=== Your instructions ===
Indicate only the number of lines in the listing below in which the word "人已阅读" appears.

***

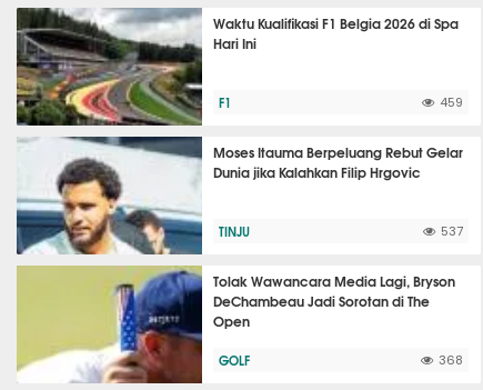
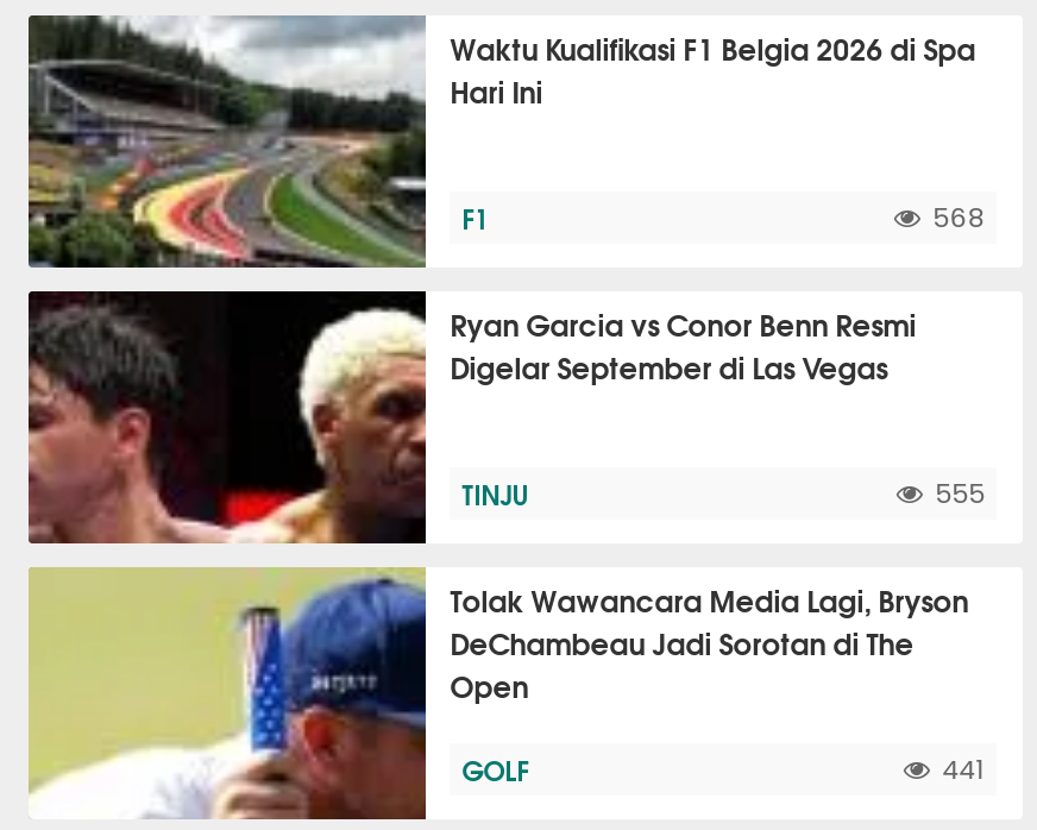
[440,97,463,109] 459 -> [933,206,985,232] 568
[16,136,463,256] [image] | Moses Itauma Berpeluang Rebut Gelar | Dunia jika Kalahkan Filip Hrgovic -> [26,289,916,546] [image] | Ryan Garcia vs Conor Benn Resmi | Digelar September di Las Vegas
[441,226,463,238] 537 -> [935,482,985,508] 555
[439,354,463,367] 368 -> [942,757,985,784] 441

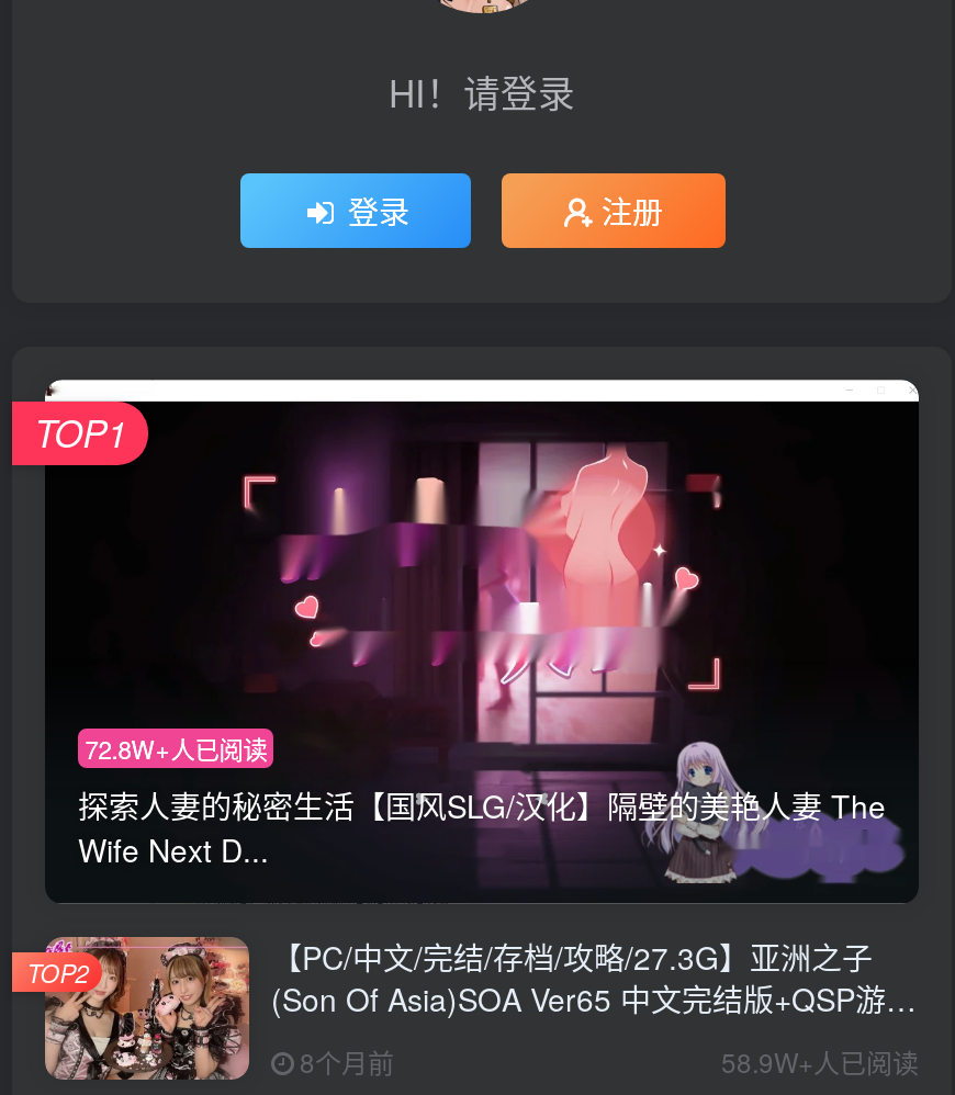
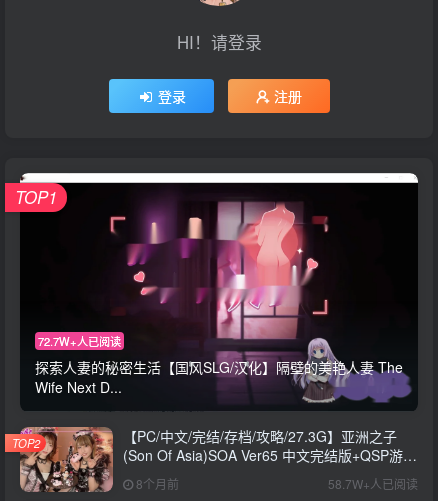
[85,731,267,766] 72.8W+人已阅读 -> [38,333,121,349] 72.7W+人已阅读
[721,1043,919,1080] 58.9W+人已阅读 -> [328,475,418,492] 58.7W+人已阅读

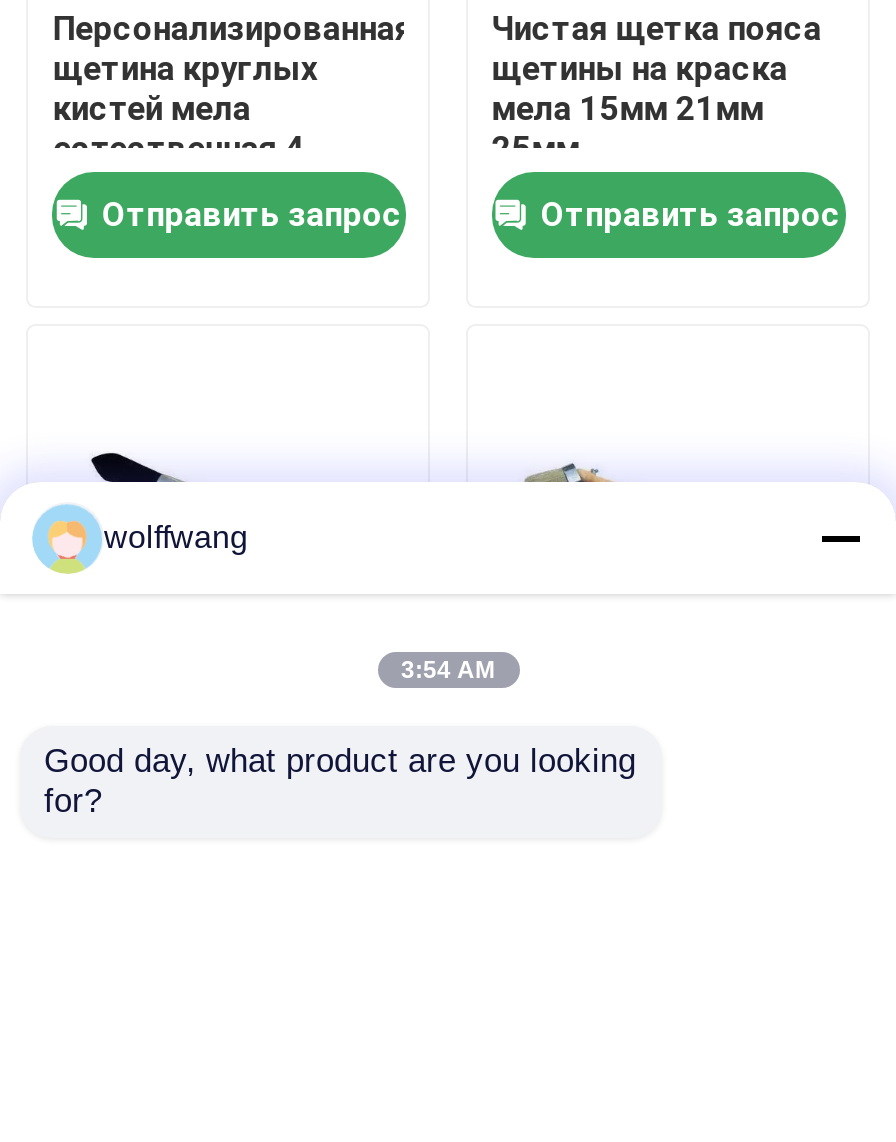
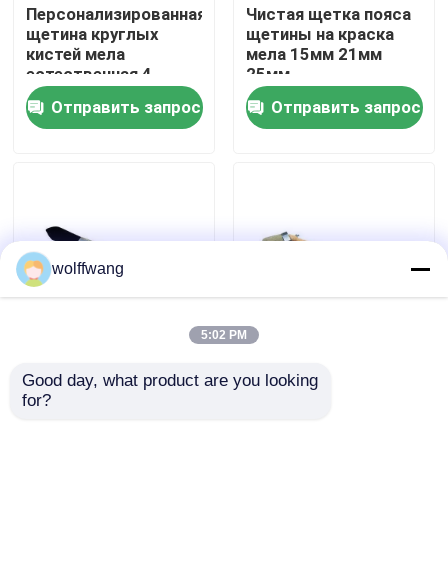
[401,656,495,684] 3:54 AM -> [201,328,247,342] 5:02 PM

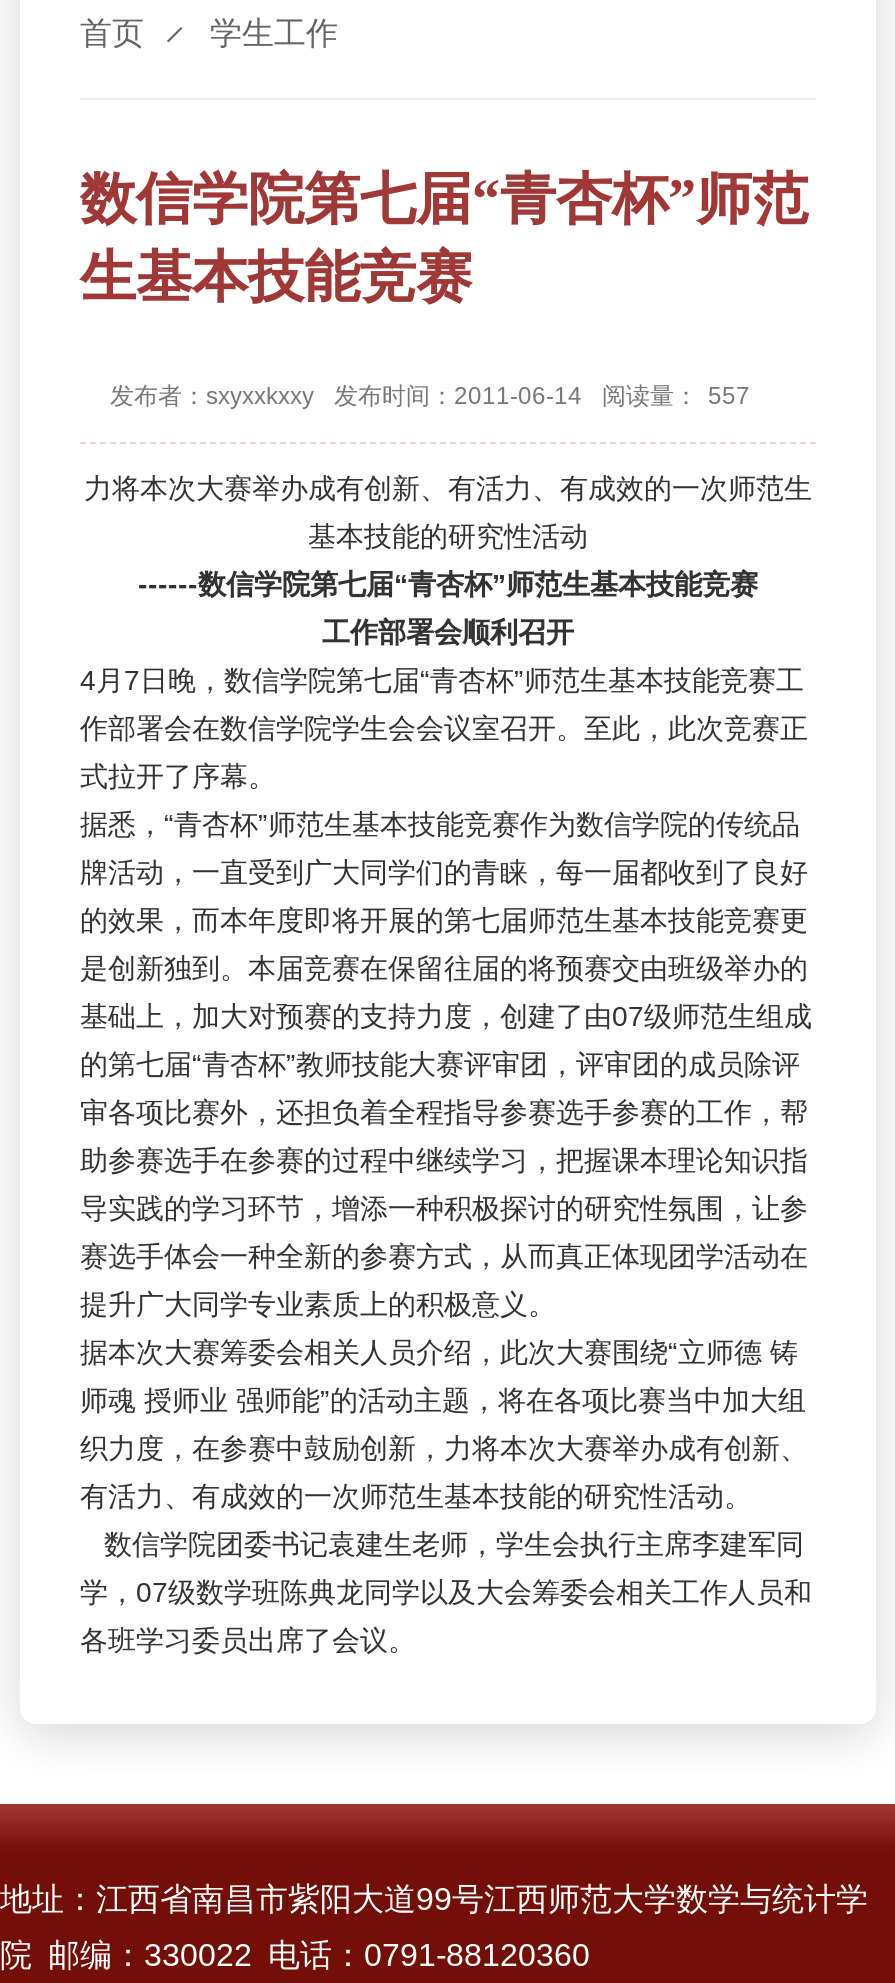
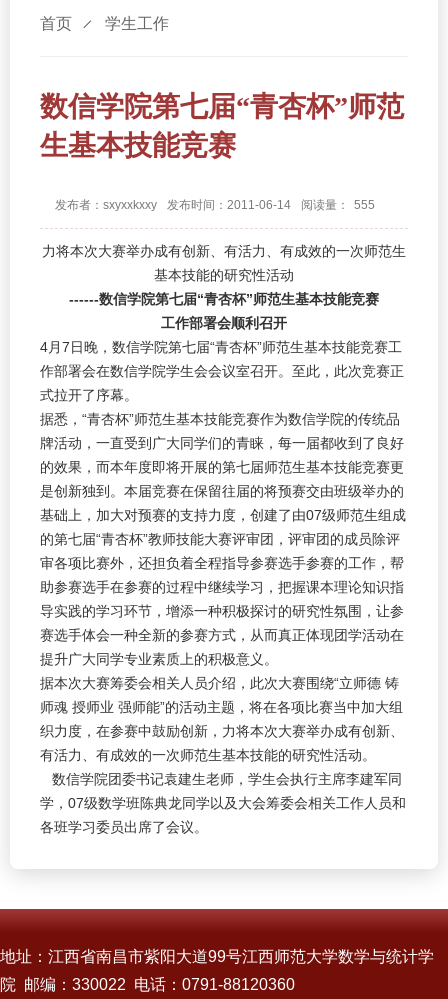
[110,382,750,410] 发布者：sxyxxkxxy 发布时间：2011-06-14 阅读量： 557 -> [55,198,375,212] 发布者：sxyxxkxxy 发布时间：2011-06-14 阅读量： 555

***

=== Result of the task ===
2